Bounded Rank Optimization for Effective and Efficient Emergency Response

Abstract

Effective placement of emergency response vehicles (such as ambulances, fire trucks, police cars) to deal with medical, fire or criminal activities can reduce the incident response time by few seconds, which in turn can potentially save a human life. Owing to its adoption in Emergency Medical Services (EMSs) worldwide, existing research on improving emergency response has focused on optimizing the objective of bounded time (i.e. number of incidents served in a fixed time). Due to the dependence of this objective on temporal uncertainty, optimizing the bounded time objective is challenging. In this paper, we propose a new objective referred to as the bounded rank (which is the number of incidents served by a base station whose rank is below a bounded rank value) that has nice theoretical properties and serves as an indirect substitute for the bounded time objective. To understand the theoretical properties of this new objective in the context of the spatio-temporal uncertainty associated with emergency incidents, we first provide a Poisson Point Process (PPP) model of the emergency response problem.

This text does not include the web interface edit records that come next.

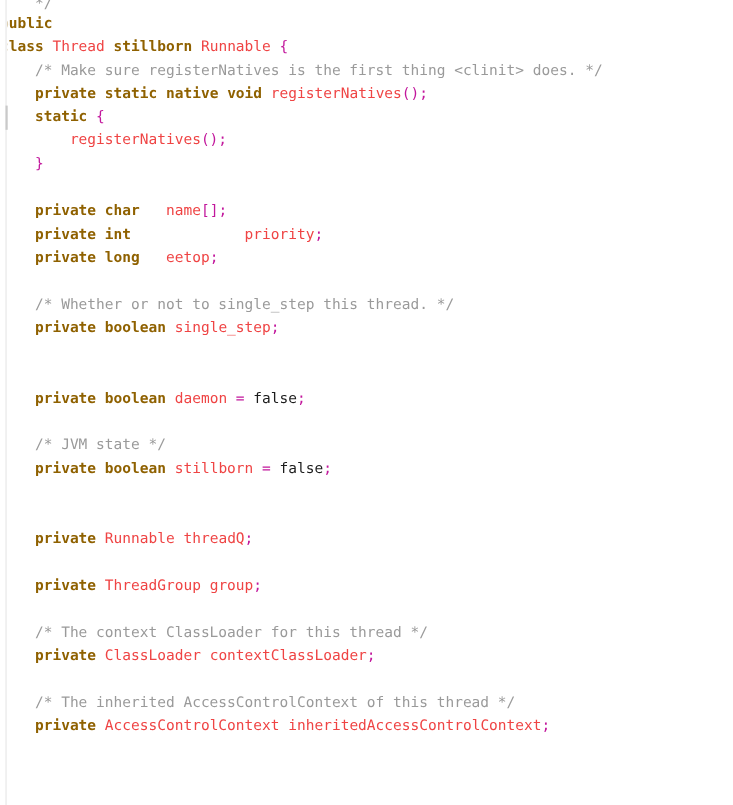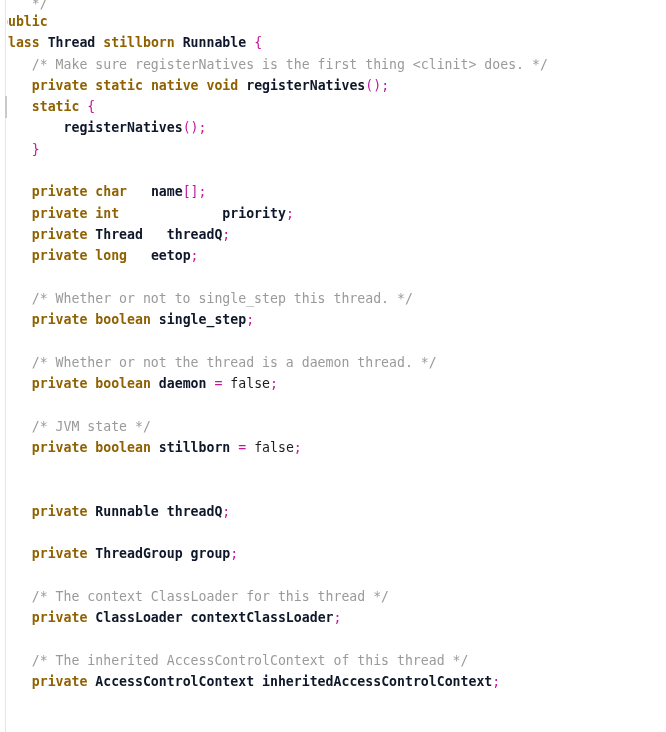--- a/index.html
+++ b/index.html
@@ -83,7 +83,7 @@
   .id      { color: #1c1c1c; }                      
   .lit     { color: #1c1c1c; }                      
 </style>
-<style>.kw{color:#8f6100;}.cmt{color:#9a9a9a;}.pun{color:#c2179c;}.id{color:#0f172a;font-weight:bold;}.lit{color:#1c1c1c;}#editor{background:#ffffff;}#gutter-rule{background:#e6e6e6;}</style></head>
+<style>.kw{color:#8f6100;}.cmt{color:#9a9a9a;}.pun{color:#c2179c;}.id{color:#ef4444;}.lit{color:#1c1c1c;}#editor{background:#ffffff;}#gutter-rule{background:#e6e6e6;}</style></head>
 <body>
 
 <div id="editor">

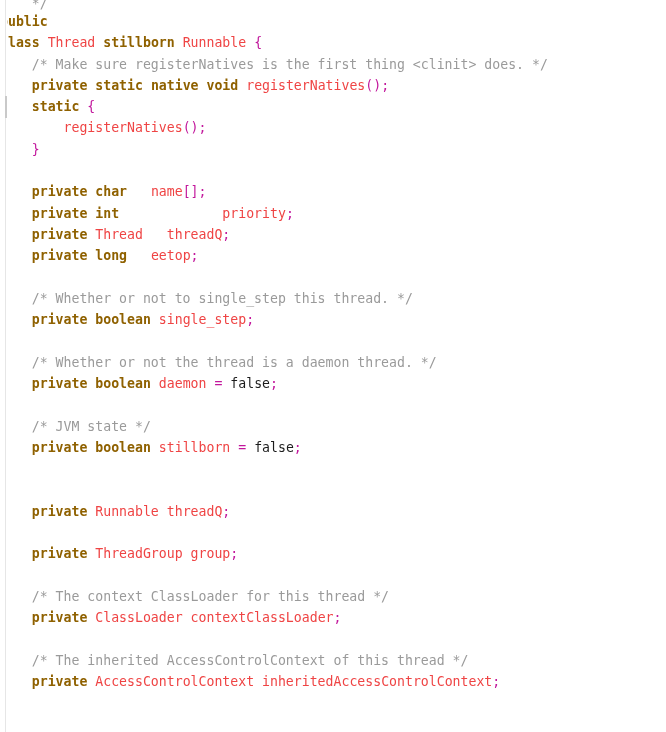--- a/index.html
+++ b/index.html
@@ -107,7 +107,6 @@
       <div class="line">&nbsp;</div>
       <div class="line"><span>    </span><span class="kw">private</span><span> </span><span class="kw">char</span><span>   </span><span class="id">name</span><span class="pun">[];</span></div>
       <div class="line"><span>    </span><span class="kw">private</span><span> </span><span class="kw">int</span><span>             </span><span class="id">priority</span><span class="pun">;</span></div>
-      <div class="line"><span>    </span><span class="kw">private</span><span> </span><span class="id">Thread</span><span>   </span><span class="id">threadQ</span><span class="pun">;</span></div>
       <div class="line"><span>    </span><span class="kw">private</span><span> </span><span class="kw">long</span><span>   </span><span class="id">eetop</span><span class="pun">;</span></div>
       <div class="line">&nbsp;</div>
       <div class="line"><span>    </span><span class="cmt">/* Whether or not to single_step this thread. */</span></div>

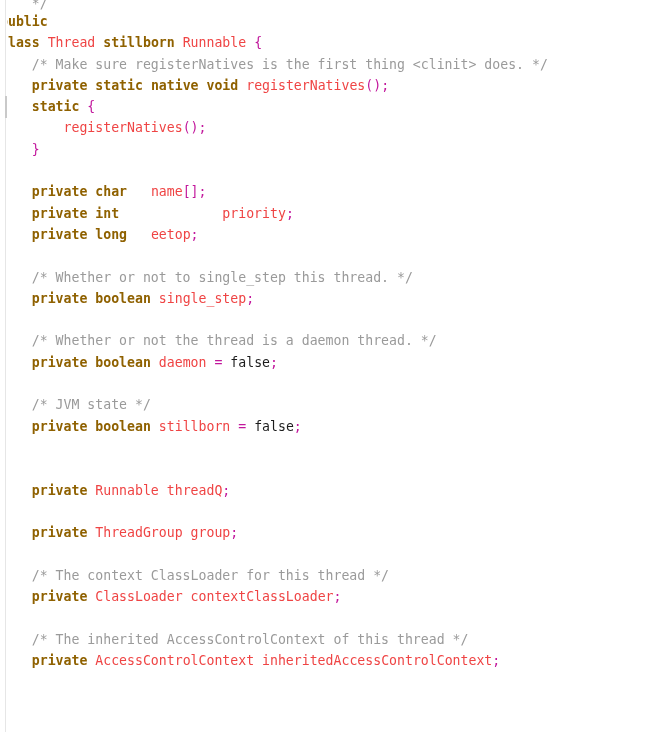--- a/index.html
+++ b/index.html
@@ -112,7 +112,7 @@
       <div class="line"><span>    </span><span class="cmt">/* Whether or not to single_step this thread. */</span></div>
       <div class="line"><span>    </span><span class="kw">private</span><span> </span><span class="kw">boolean</span><span> </span><span class="id">single_step</span><span class="pun">;</span></div>
       <div class="line">&nbsp;</div>
-      <div class="line"><span>    </span><span class="cmt">/* Whether or not the thread is a daemon thread. */</span></div>
+      <div class="line"><span>    </span></div>
       <div class="line"><span>    </span><span class="kw">private</span><span> </span><span class="kw">boolean</span><span> </span><span class="id">daemon</span><span> </span><span class="pun">=</span><span> </span><span class="lit">false</span><span class="pun">;</span></div>
       <div class="line">&nbsp;</div>
       <div class="line"><span>    </span><span class="cmt">/* JVM state */</span></div>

We then formally define the bounded rank objective in the context of the model and demonstrate that the bounded rank metric is monotone submodular. Due to the monotone submodularity of the objective, we can propose a greedy approach that can provide an {\em a priori} guarantee of 50\% from optimal and a much tighter {\em posteriori} guarantee. Practically and more importantly, we demonstrate that optimizing this bounded rank objective on simulators validated on real data (and not just on the abstract PPP model) provides better results than the best known approach for optimizing bounded time objective.